> _TASK INSTRUCTIONS_
Could you repeat the records below exactly, leaving out any pictures?

> _EXTRACTED MATERIAL_
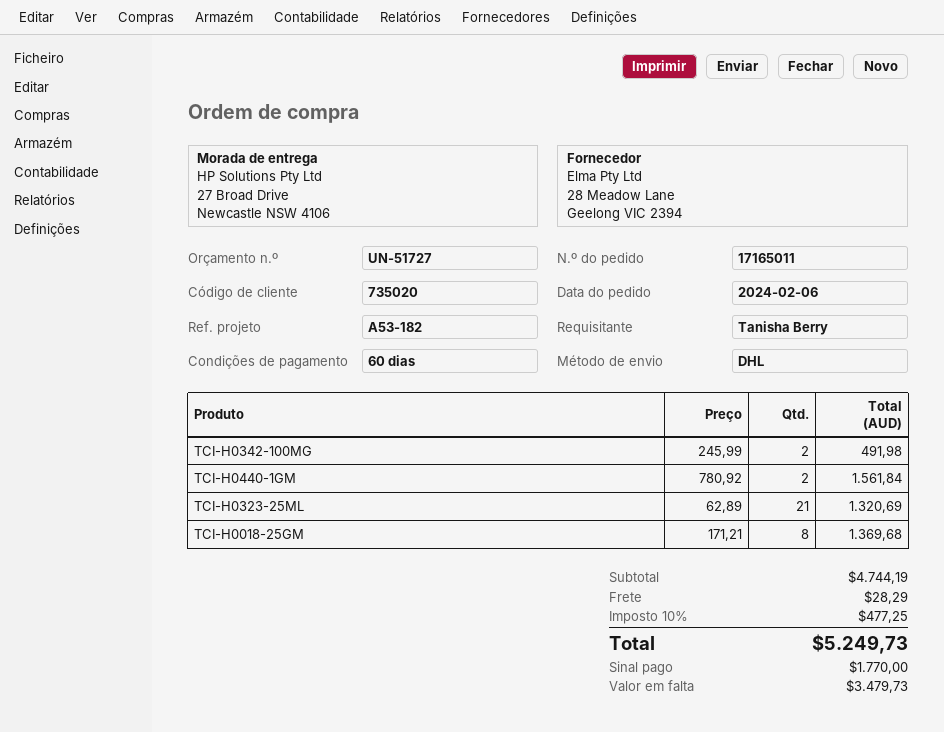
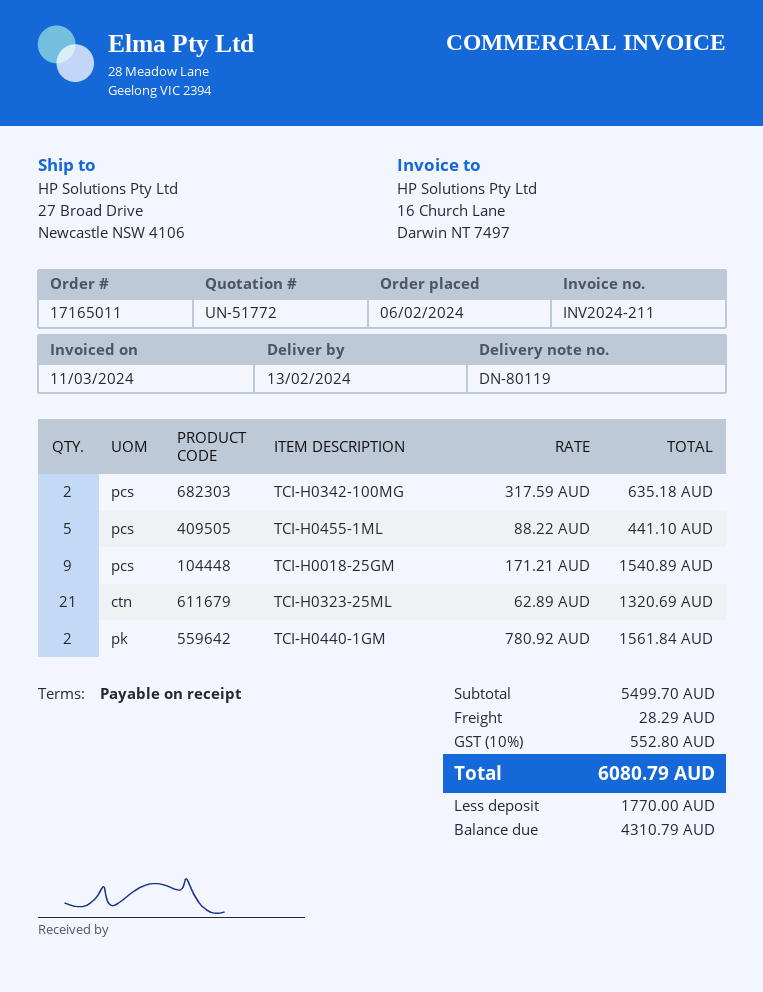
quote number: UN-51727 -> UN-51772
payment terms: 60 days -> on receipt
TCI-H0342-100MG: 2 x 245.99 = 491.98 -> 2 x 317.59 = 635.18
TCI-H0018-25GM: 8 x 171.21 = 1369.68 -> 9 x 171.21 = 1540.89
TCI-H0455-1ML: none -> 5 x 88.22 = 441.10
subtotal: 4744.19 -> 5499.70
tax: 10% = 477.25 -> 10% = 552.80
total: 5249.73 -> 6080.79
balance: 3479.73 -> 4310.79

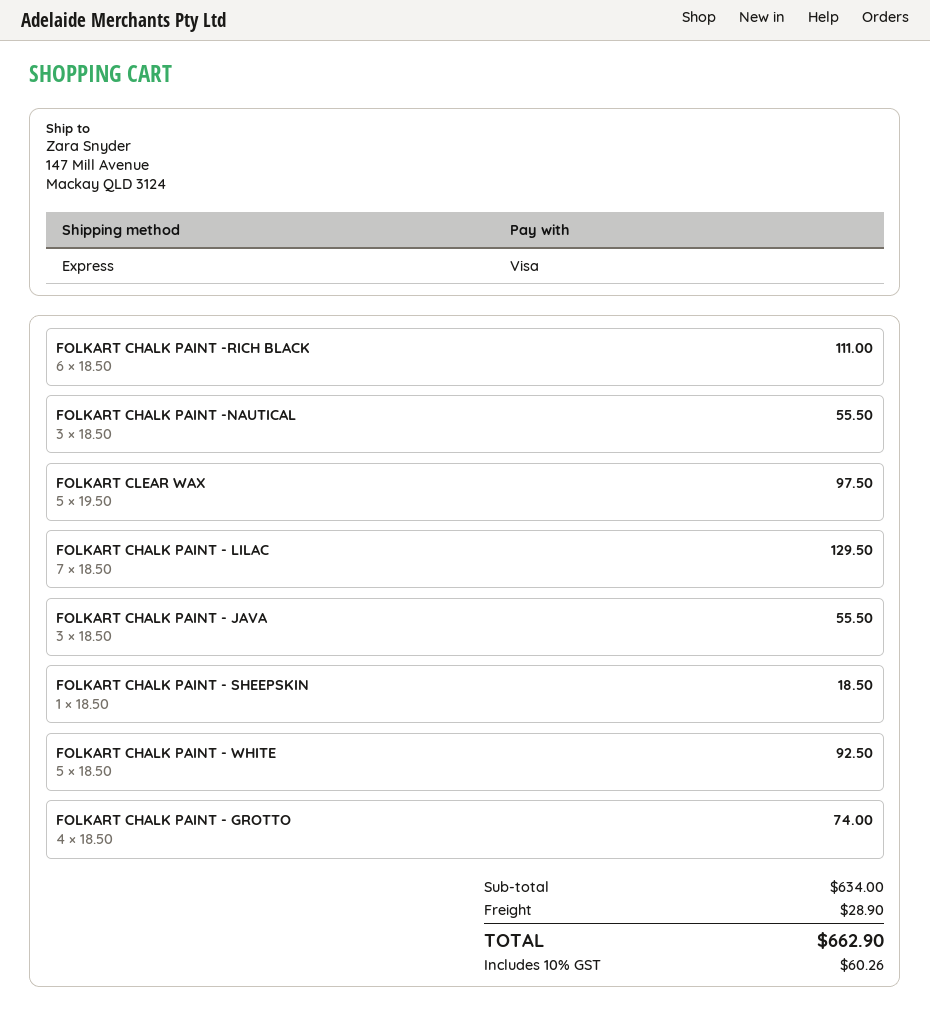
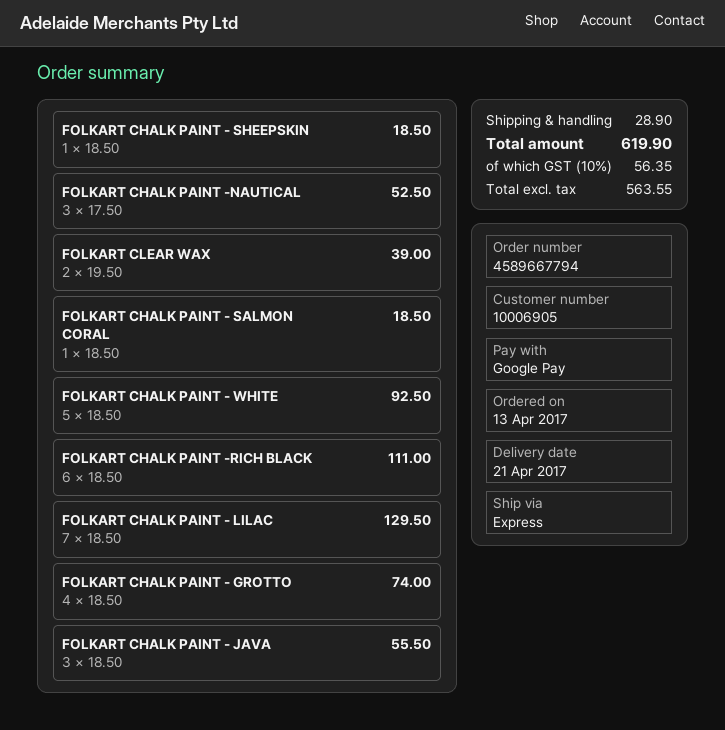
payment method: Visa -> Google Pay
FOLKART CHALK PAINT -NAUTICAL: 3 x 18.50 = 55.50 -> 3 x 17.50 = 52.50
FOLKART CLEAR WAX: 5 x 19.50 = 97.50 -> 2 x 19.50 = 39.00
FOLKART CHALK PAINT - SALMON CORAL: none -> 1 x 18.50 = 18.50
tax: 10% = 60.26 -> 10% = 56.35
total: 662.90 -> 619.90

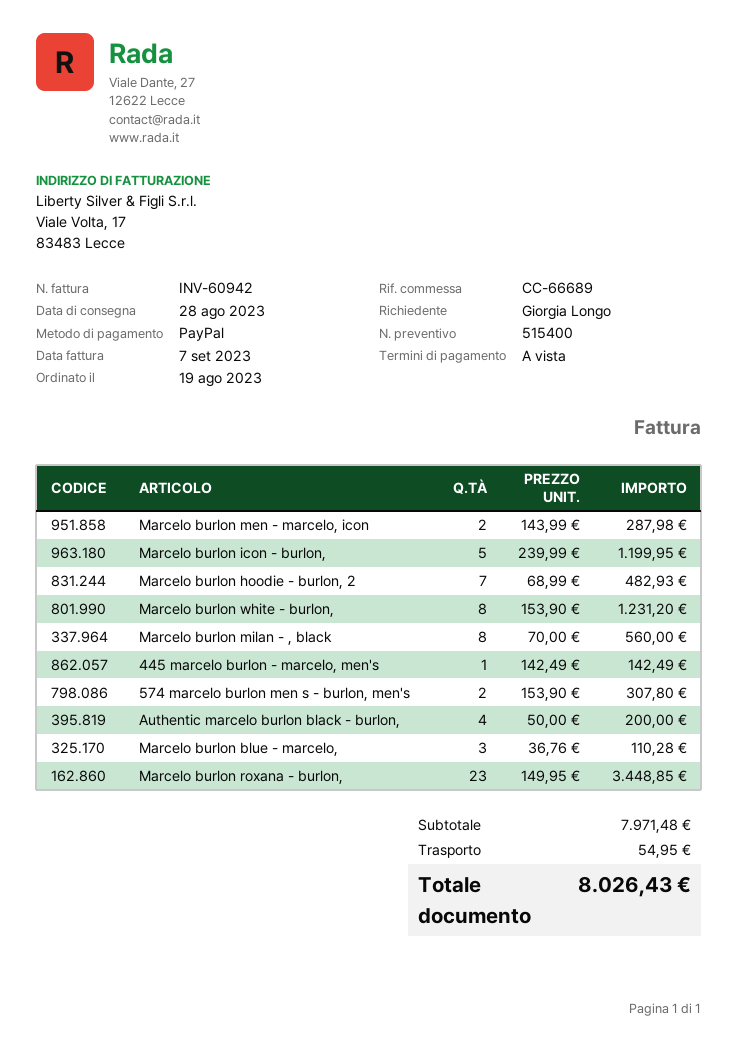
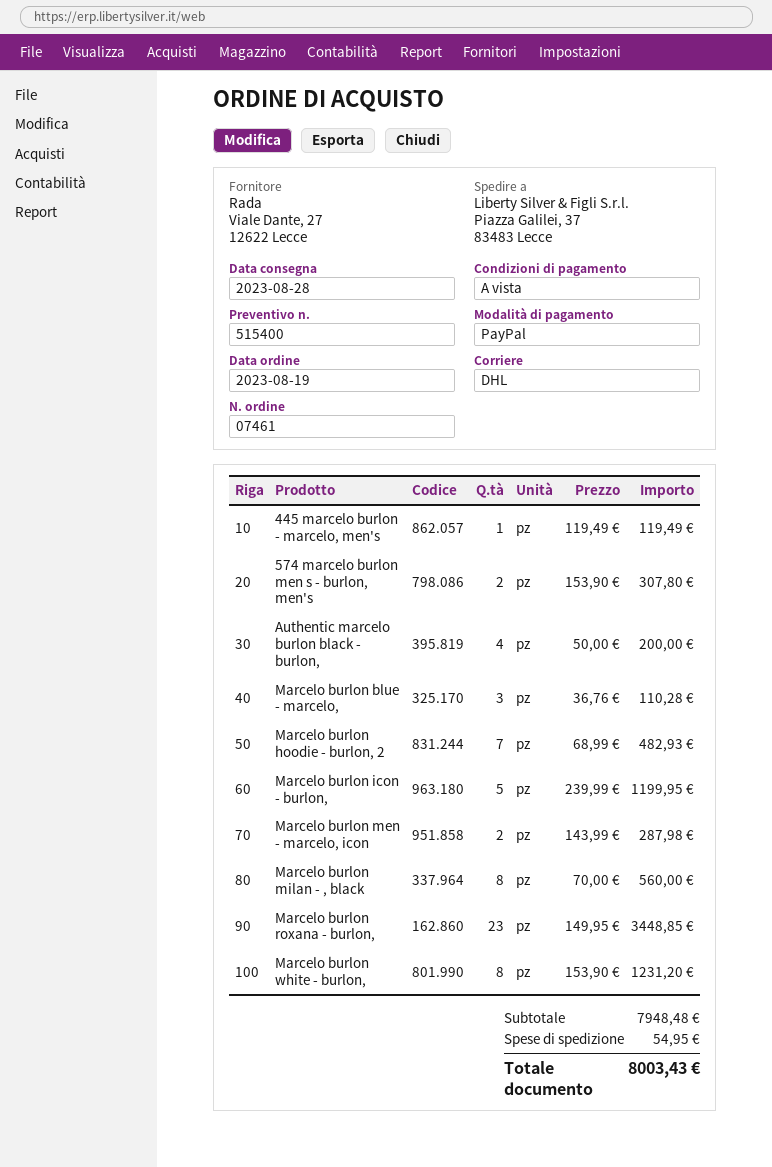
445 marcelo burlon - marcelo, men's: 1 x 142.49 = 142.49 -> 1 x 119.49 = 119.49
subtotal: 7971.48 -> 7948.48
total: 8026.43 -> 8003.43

> _RESULT OF THE TASK_
quote number: UN-51727 -> UN-51772
payment terms: 60 days -> on receipt
TCI-H0342-100MG: 2 x 245.99 = 491.98 -> 2 x 317.59 = 635.18
TCI-H0018-25GM: 8 x 171.21 = 1369.68 -> 9 x 171.21 = 1540.89
TCI-H0455-1ML: none -> 5 x 88.22 = 441.10
subtotal: 4744.19 -> 5499.70
tax: 10% = 477.25 -> 10% = 552.80
total: 5249.73 -> 6080.79
balance: 3479.73 -> 4310.79

payment method: Visa -> Google Pay
FOLKART CHALK PAINT -NAUTICAL: 3 x 18.50 = 55.50 -> 3 x 17.50 = 52.50
FOLKART CLEAR WAX: 5 x 19.50 = 97.50 -> 2 x 19.50 = 39.00
FOLKART CHALK PAINT - SALMON CORAL: none -> 1 x 18.50 = 18.50
tax: 10% = 60.26 -> 10% = 56.35
total: 662.90 -> 619.90

445 marcelo burlon - marcelo, men's: 1 x 142.49 = 142.49 -> 1 x 119.49 = 119.49
subtotal: 7971.48 -> 7948.48
total: 8026.43 -> 8003.43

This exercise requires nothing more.